--- DATA PROVIDED Enclosed Below ---
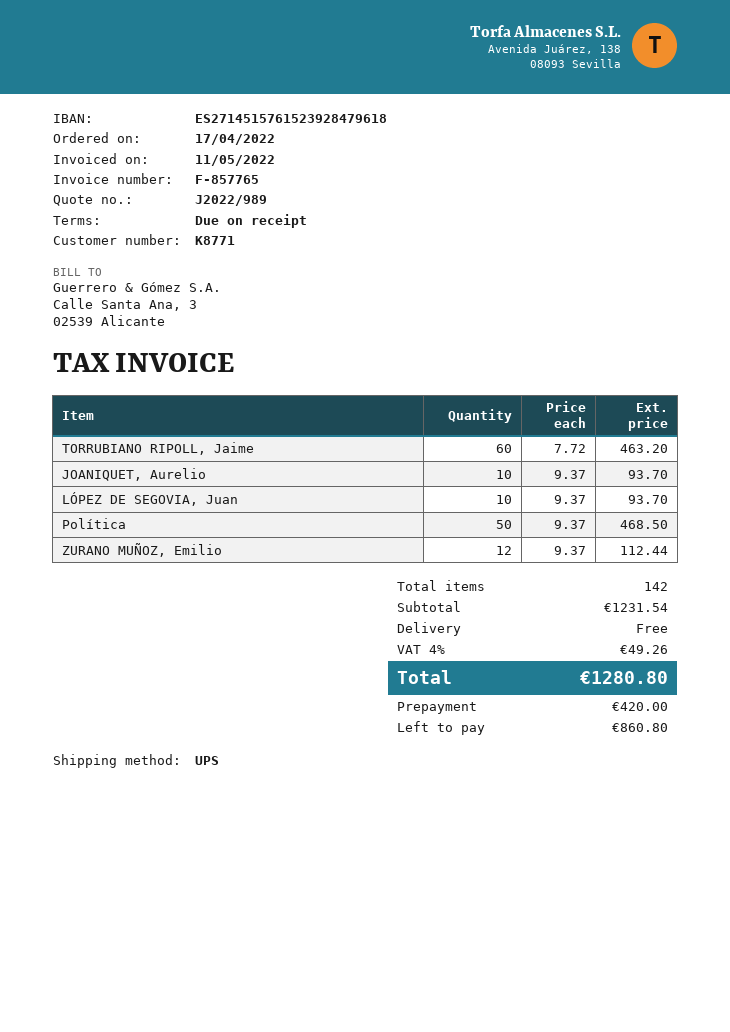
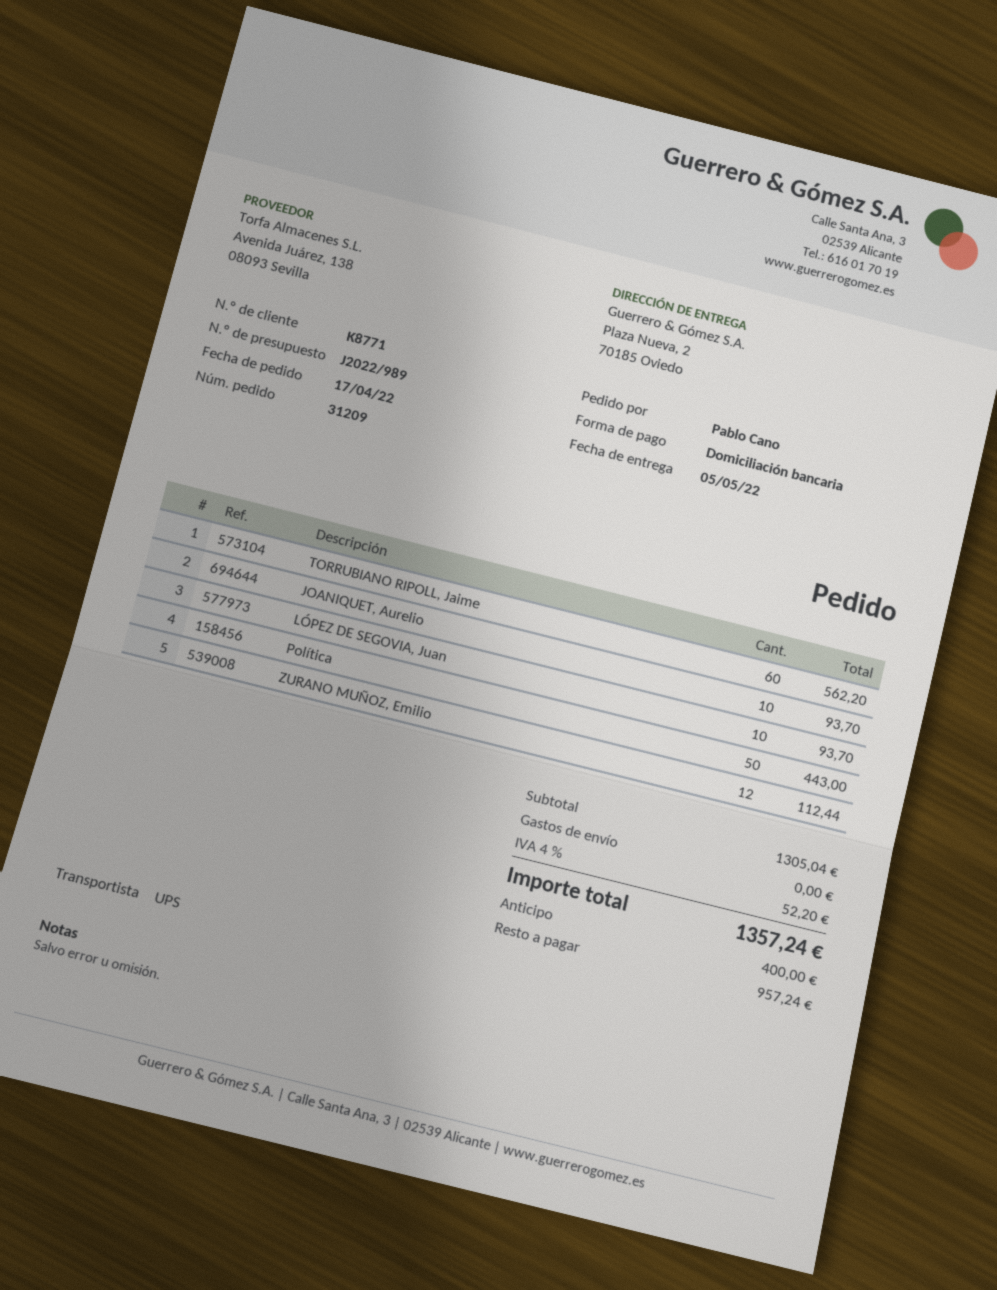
TORRUBIANO RIPOLL, Jaime: 60 for 463.20 -> 60 for 562.20
Política: 50 for 468.50 -> 50 for 443.00
subtotal: 1231.54 -> 1305.04
tax: 4% = 49.26 -> 4% = 52.20
total: 1280.80 -> 1357.24
deposit: 420.00 -> 400.00
balance: 860.80 -> 957.24

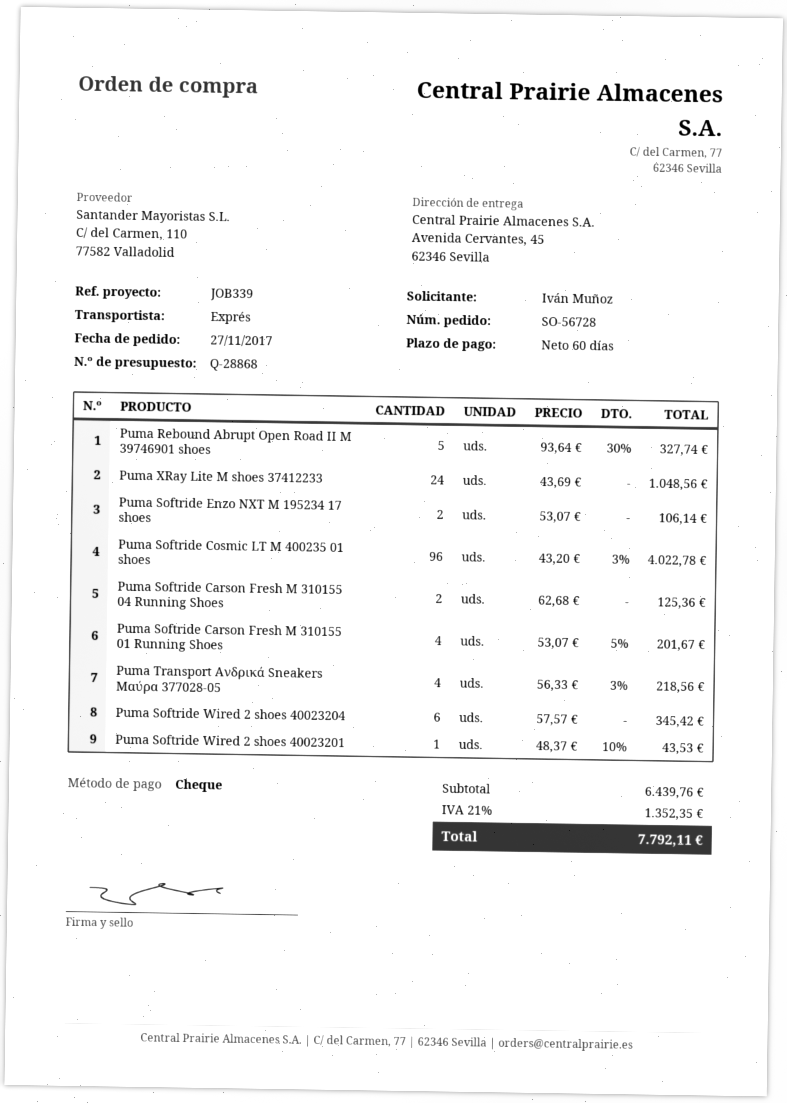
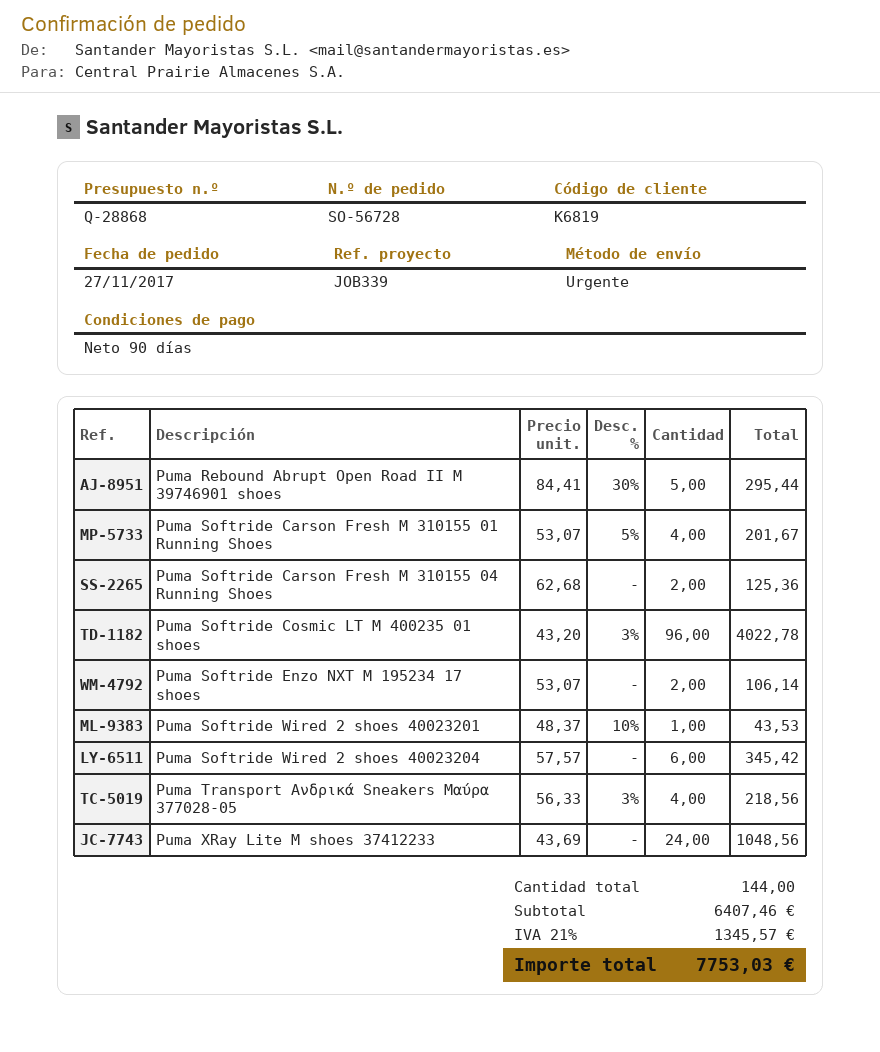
payment terms: 60 days -> 90 days
Puma Rebound Abrupt Open Road II M 39746901 shoes: 5 x 93.64 - 30% = 327.74 -> 5 x 84.41 - 30% = 295.44
subtotal: 6439.76 -> 6407.46
tax: 21% = 1352.35 -> 21% = 1345.57
total: 7792.11 -> 7753.03

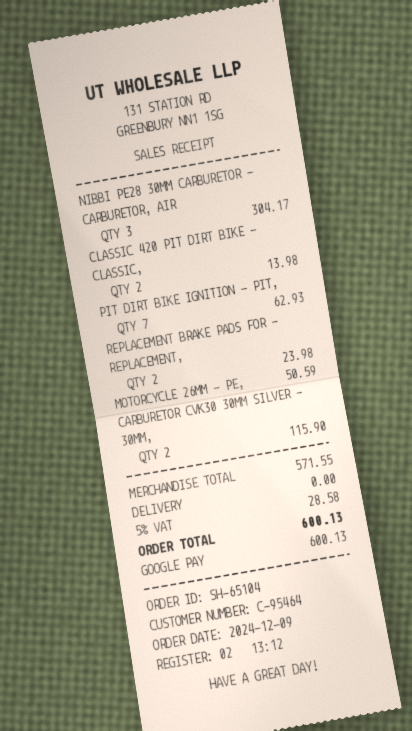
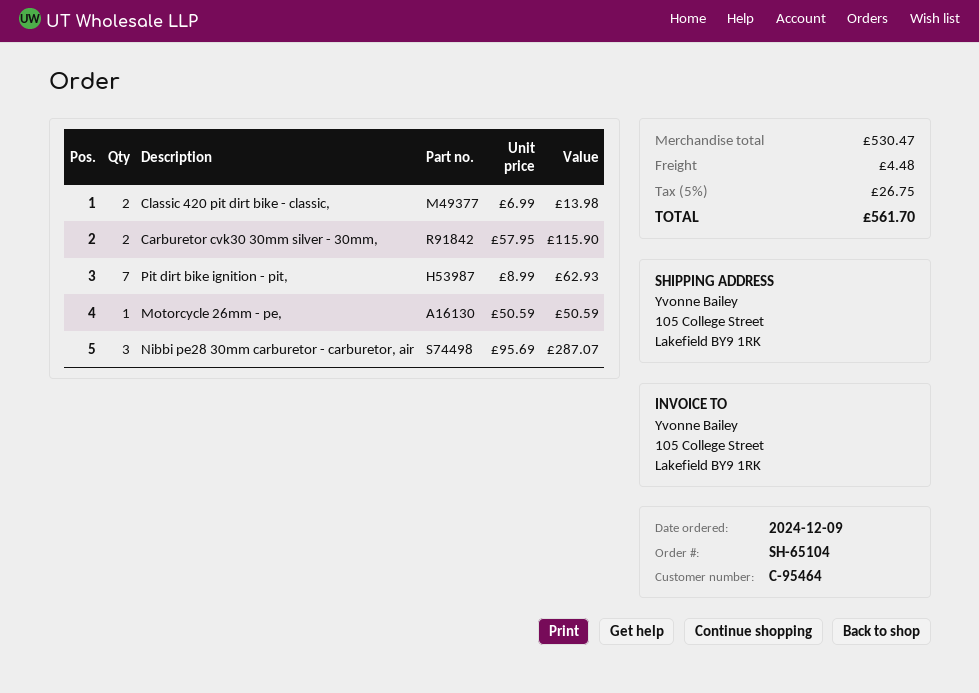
NIBBI PE28 30MM CARBURETOR - CARBURETOR, AIR: 3 for 304.17 -> 3 for 287.07
REPLACEMENT BRAKE PADS FOR - REPLACEMENT,: 2 for 23.98 -> none
subtotal: 571.55 -> 530.47
shipping: 0.00 -> 4.48
tax: 5% = 28.58 -> 5% = 26.75
total: 600.13 -> 561.70

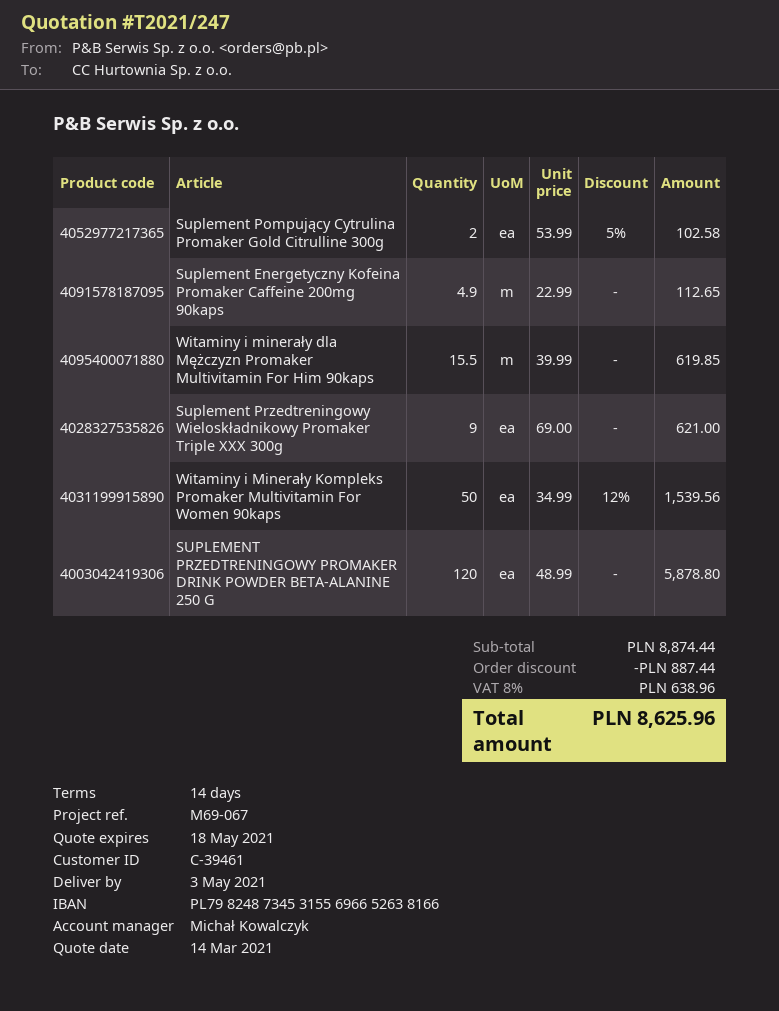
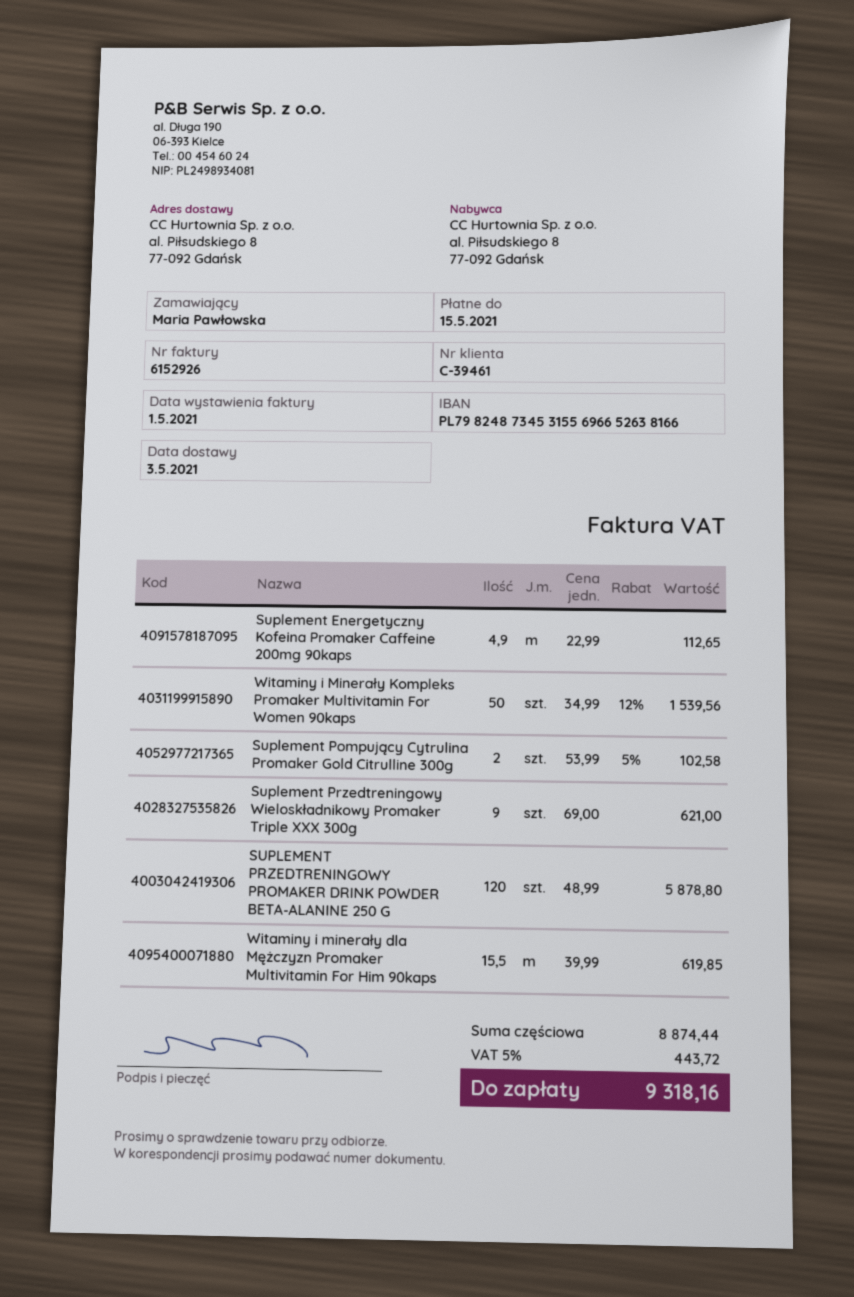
discount: 887.44 -> none
tax: 8% = 638.96 -> 5% = 443.72
total: 8625.96 -> 9318.16

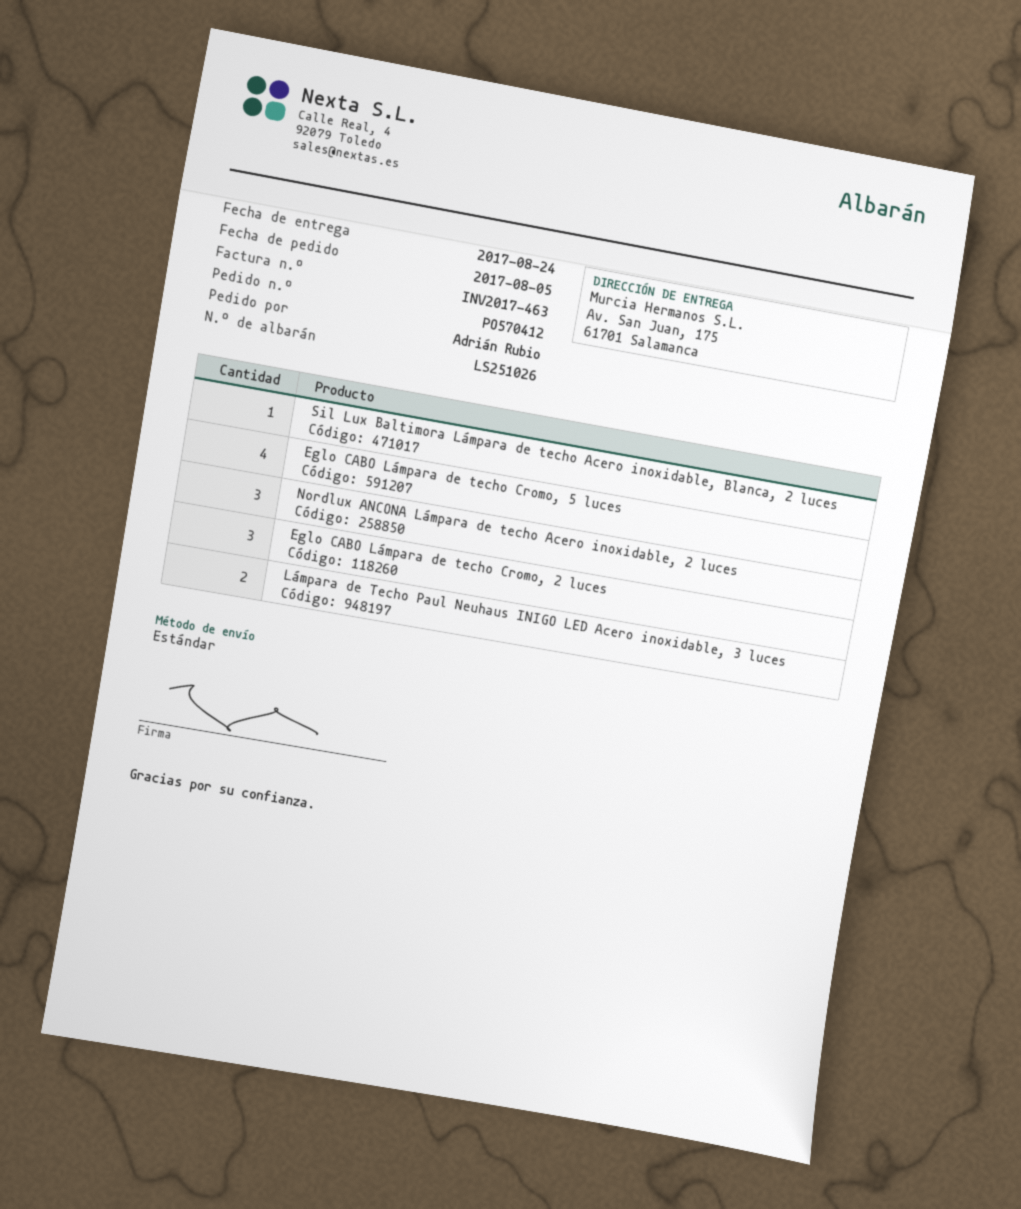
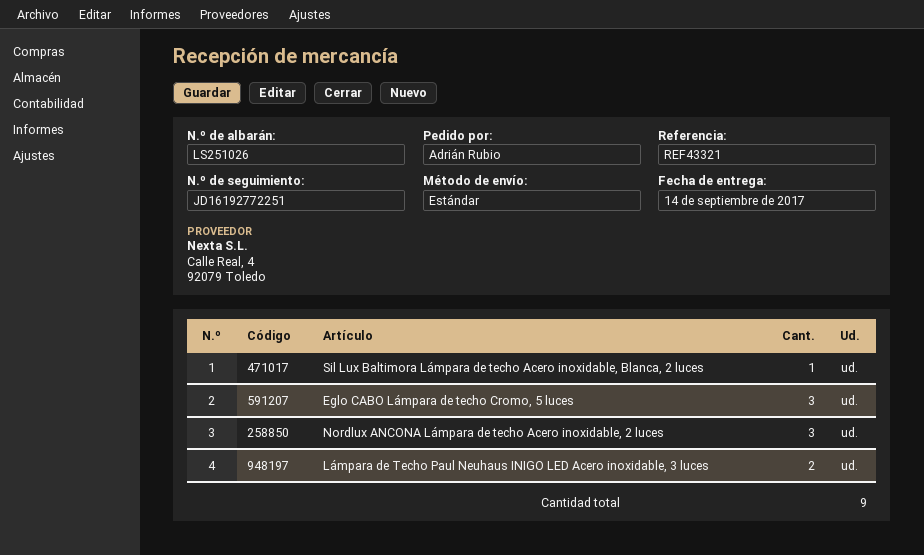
delivery date: 2017-08-24 -> 2017-09-14
Eglo CABO Lámpara de techo Cromo, 5 luces: 4 -> 3
Eglo CABO Lámpara de techo Cromo, 2 luces: 3 -> none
--- End of Enclosed DATA PROVIDED ---
Every line from the one containing "payment terms: 60 days -> 90 days" to the final line of the records should be duplicated exactly; no picture is to be copied.

payment terms: 60 days -> 90 days
Puma Rebound Abrupt Open Road II M 39746901 shoes: 5 x 93.64 - 30% = 327.74 -> 5 x 84.41 - 30% = 295.44
subtotal: 6439.76 -> 6407.46
tax: 21% = 1352.35 -> 21% = 1345.57
total: 7792.11 -> 7753.03

NIBBI PE28 30MM CARBURETOR - CARBURETOR, AIR: 3 for 304.17 -> 3 for 287.07
REPLACEMENT BRAKE PADS FOR - REPLACEMENT,: 2 for 23.98 -> none
subtotal: 571.55 -> 530.47
shipping: 0.00 -> 4.48
tax: 5% = 28.58 -> 5% = 26.75
total: 600.13 -> 561.70

discount: 887.44 -> none
tax: 8% = 638.96 -> 5% = 443.72
total: 8625.96 -> 9318.16

delivery date: 2017-08-24 -> 2017-09-14
Eglo CABO Lámpara de techo Cromo, 5 luces: 4 -> 3
Eglo CABO Lámpara de techo Cromo, 2 luces: 3 -> none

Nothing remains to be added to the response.